You are correct in assuming your GTX960M will not play most titles at 4K. You might get away with smaller indie titles, like MOBAs or whatever.


----------



## Mworenstein (Dec 11, 2015)

RCoon said:


> Theoretically, 1920x1080 on a 15.6inch 1080p screen will look identical to 1920x1080 on a 15.6inch 4K screen. They're sharing the same pixel density ratio technically, so yeah, you could run Windows at 4K and set your games to 1080p in the graphics settings and they'd look about the same as they would on the other screen.
> 
> You are correct in assuming your GTX960M will not play most titles at 4K. You might get away with smaller indie titles, like MOBAs or whatever.



Thanks for this.  I'm just wondering how this theoretical scenario plays out in the real world...


----------



## Zakin (Dec 11, 2015)

You'd only have problems if for whatever reason the monitor/TV happens to have a poor scaler for outside of it's native resolution. I'm not aware of if that is still a big issue now a days or not. Rcoon is basically right on spot elsewise.


----------



## trog100 (Dec 11, 2015)

is there much point in 4K on a 15 inch laptop screen.. ??

trog


----------



## RCoon (Dec 11, 2015)

Mworenstein said:


> Thanks for this.  I'm just wondering how this theoretical scenario plays out in the real world...



Below is basically the only _potential_ issue. Provided the panel is a decent one (it's Lenovo, it should be), the scaler shouldn't have a problem.



Zakin said:


> if for whatever reason the monitor/TV happens to have a poor scaler for outside of it's native resolution





trog100 said:


> is there much point in 4K on a 15 inch laptop screen.. ??
> 
> trog


Windows 8/10 scaling is really awesome, even for multi-monitor on different resolutions. The only issue I forsee virtually, is that game UI's are going to be horrendously tiny unless the game features a UI scaling option (I've only played a few games which feature these, most of them being Blizzard titles or MOBAs).


----------



## newtekie1 (Dec 11, 2015)

RCoon said:


> Windows 8/10 scaling is really awesome



If by "really awesome" you mean basically the same as Win7 and still breaks programs, then sure...

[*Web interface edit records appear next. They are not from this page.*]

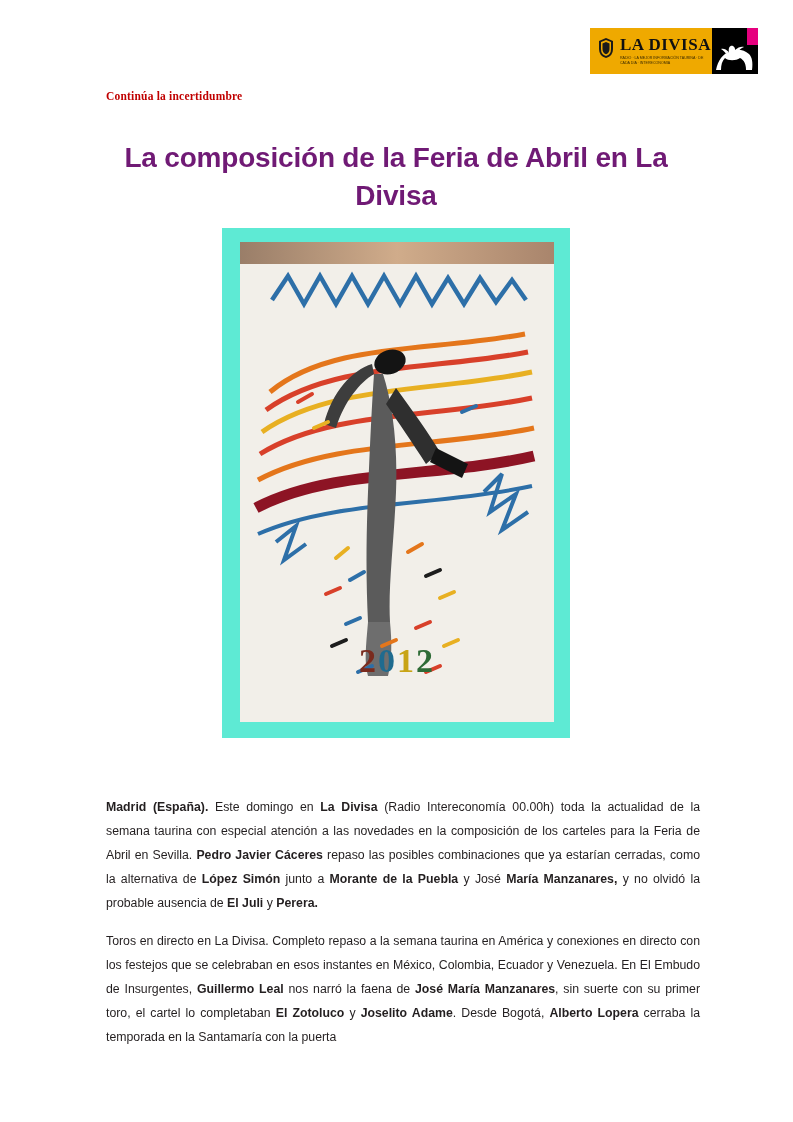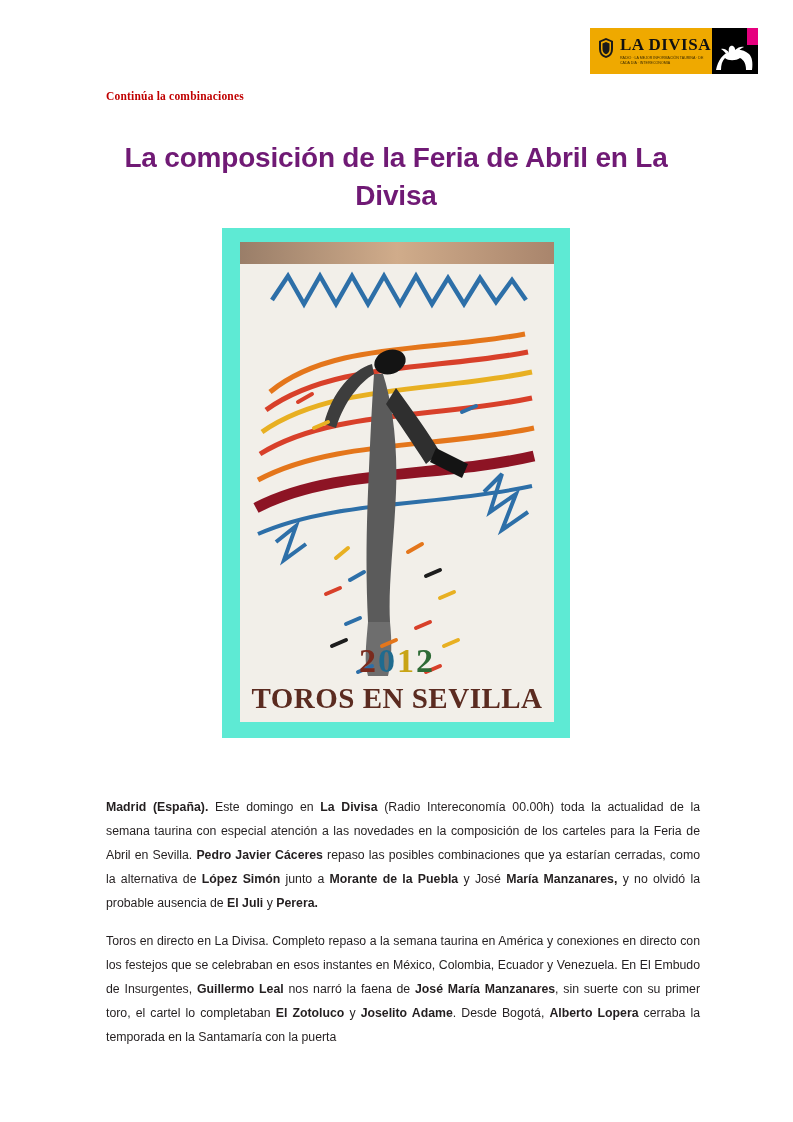"Continúa la combinaciones" div.kicker { text: combinaciones -> incertidumbre }
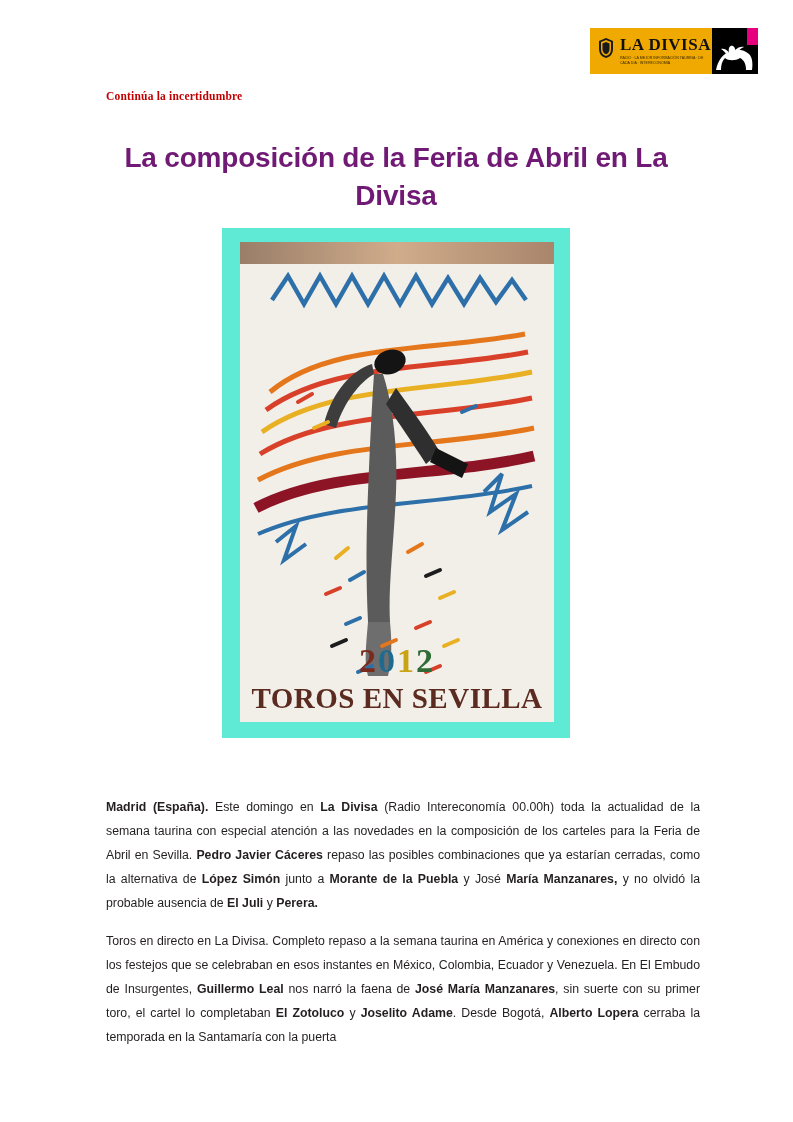"TOROS EN SEVILLA" div.toros { html: <div>TOROS EN SEVILLA</div> -> none }
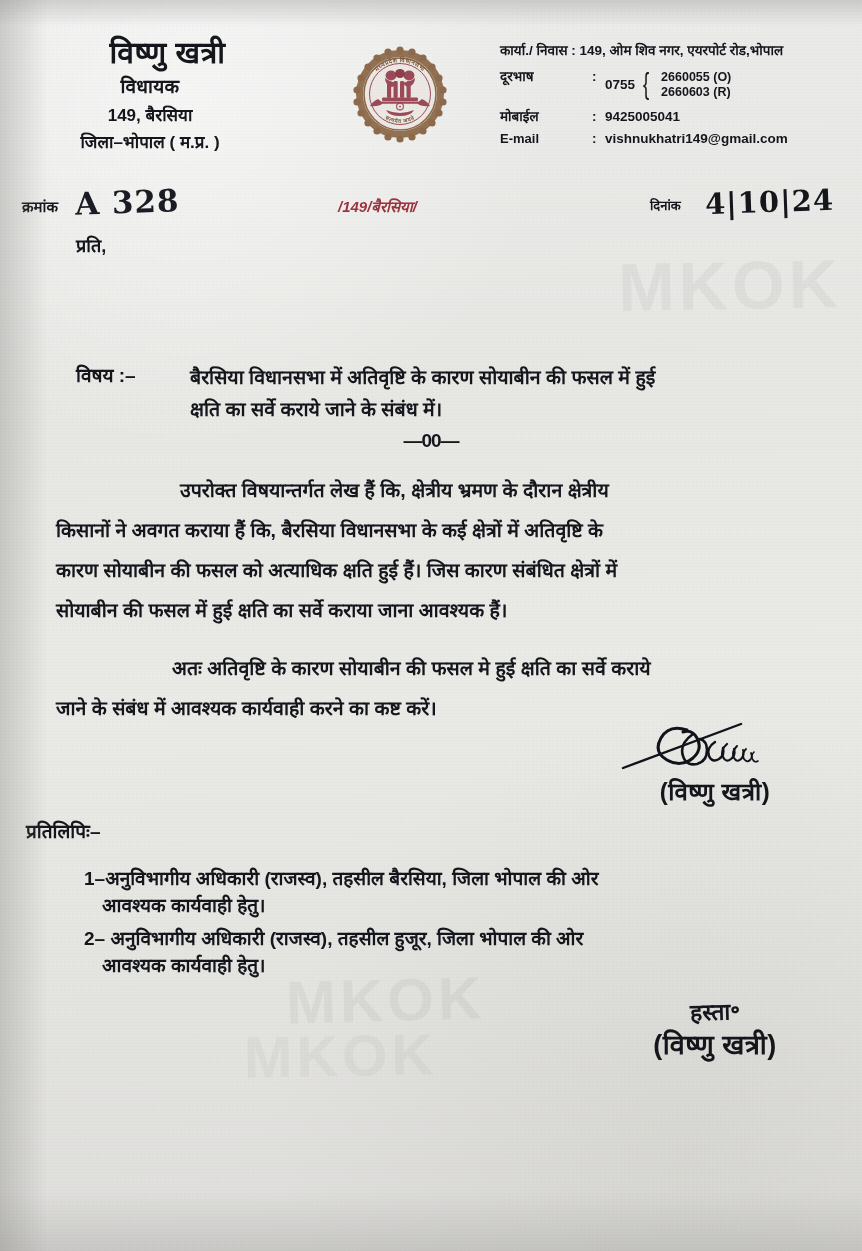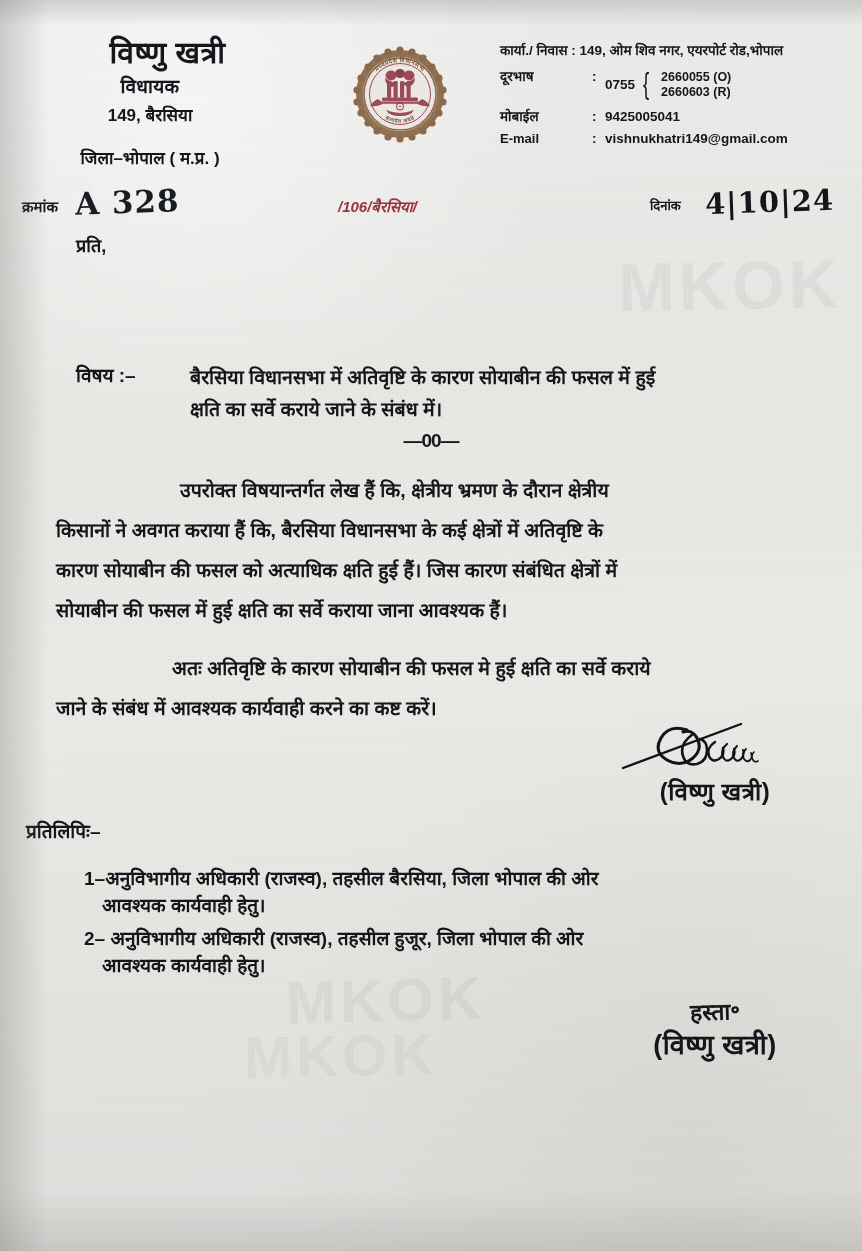"जिला–भोपाल ( म.प्र. )" .lh-dist { margin-top: 20px -> 4px }
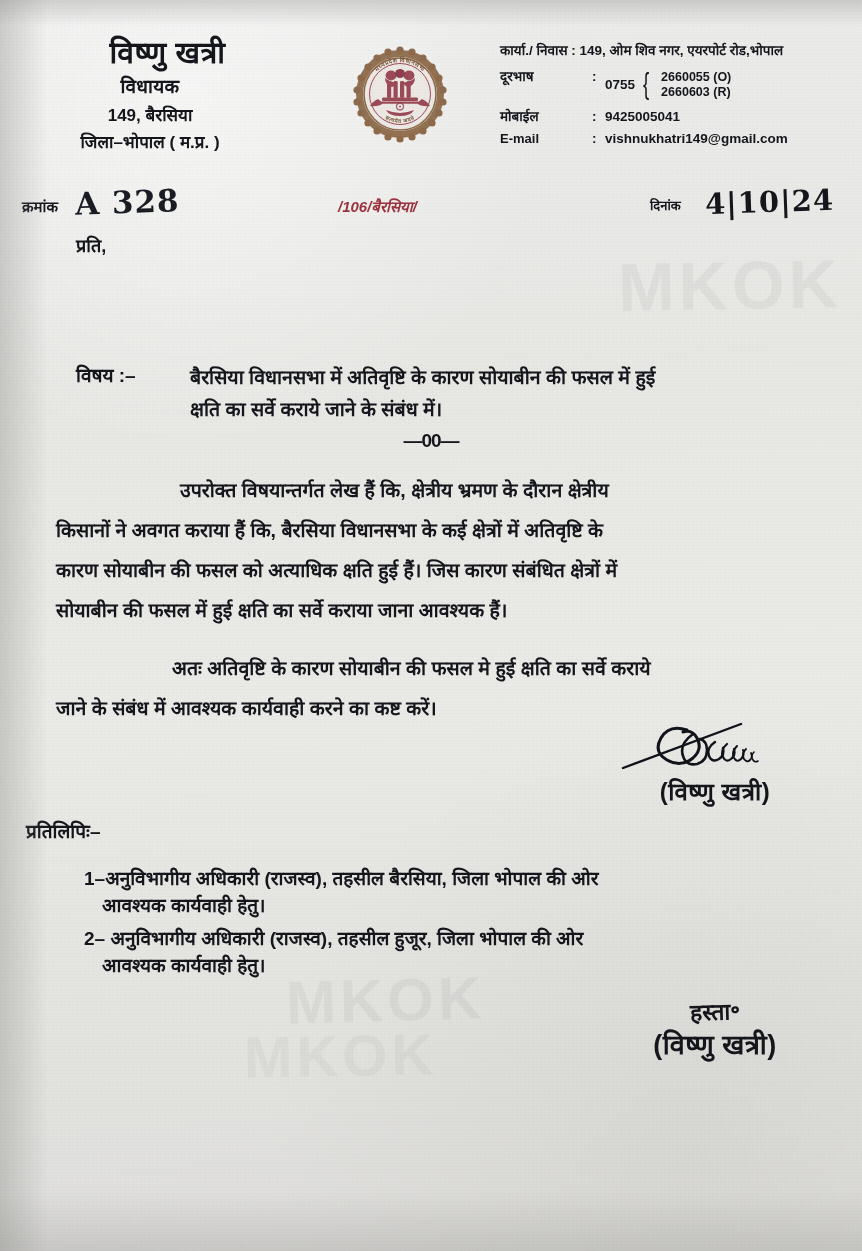"/106/बैरसिया/" span.ref-center { text: /106/बैरसिया/ -> /149/बैरसिया/ }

Until Windows completely re-does their scaling, high pixel density screens just won't work on it.


----------



## RCoon (Dec 11, 2015)

newtekie1 said:


> If by "really awesome" you mean basically the same as Win7 and still breaks programs, then sure...
> 
> Until Windows completely re-does their scaling, high pixel density screens just won't work on it.



It's way better than Windows 7's scaling (Windows 10 is anyway), especially for multi-monitor setups. You can have individual scaling profiles per monitor. That said, it's a discussion for another topic/thread.


----------



## qubit (Dec 11, 2015)

Mworenstein said:


> I saw a video where someone said 1080p does not look great on a 4k monitor, even though it makes sense that it would, since 4 pixels on a 4k screen equal 1 pixel on a 1080p screen.


I'm not surprised that they said that. As such it should look like a normal 2K picture, but the 4K monitor is likely to apply antialiasing to the 2K signal which is what makes it look blurred and crappy looking. It's pretty stupid really. If the driver supports it then you'll be able to get perfect 2K on 4K. It essentially would make the graphics card do the scaling without AA and then transmit a 4K signal with 2K content in it.


----------



## RejZoR (Dec 11, 2015)

Biggest downside for me, good luck finding a 4K 144Hz screen


----------



## qubit (Dec 11, 2015)

RejZoR said:


> Biggest downside for me, good luck finding a 4K 144Hz screen


They will be epic when they eventually hit the market.


----------



## RejZoR (Dec 11, 2015)

And then you need hardware that can run 4K at least 144 fps  Good luck with that as well


----------



## zithe (Dec 11, 2015)

RejZoR said:


> And then you need hardware that can run 4K at least 144 fps  Good luck with that as well


Cya in 10 years when 4k is passé!


----------



## qubit (Dec 31, 2015)

RejZoR said:


> And then you need hardware that can run 4K at least 144 fps  Good luck with that as well


I can't wait for the day that this becomes standard and I'd give it a year or two now. This will give me the equivalent framerate performance at 4K as I enjoy now on 2K.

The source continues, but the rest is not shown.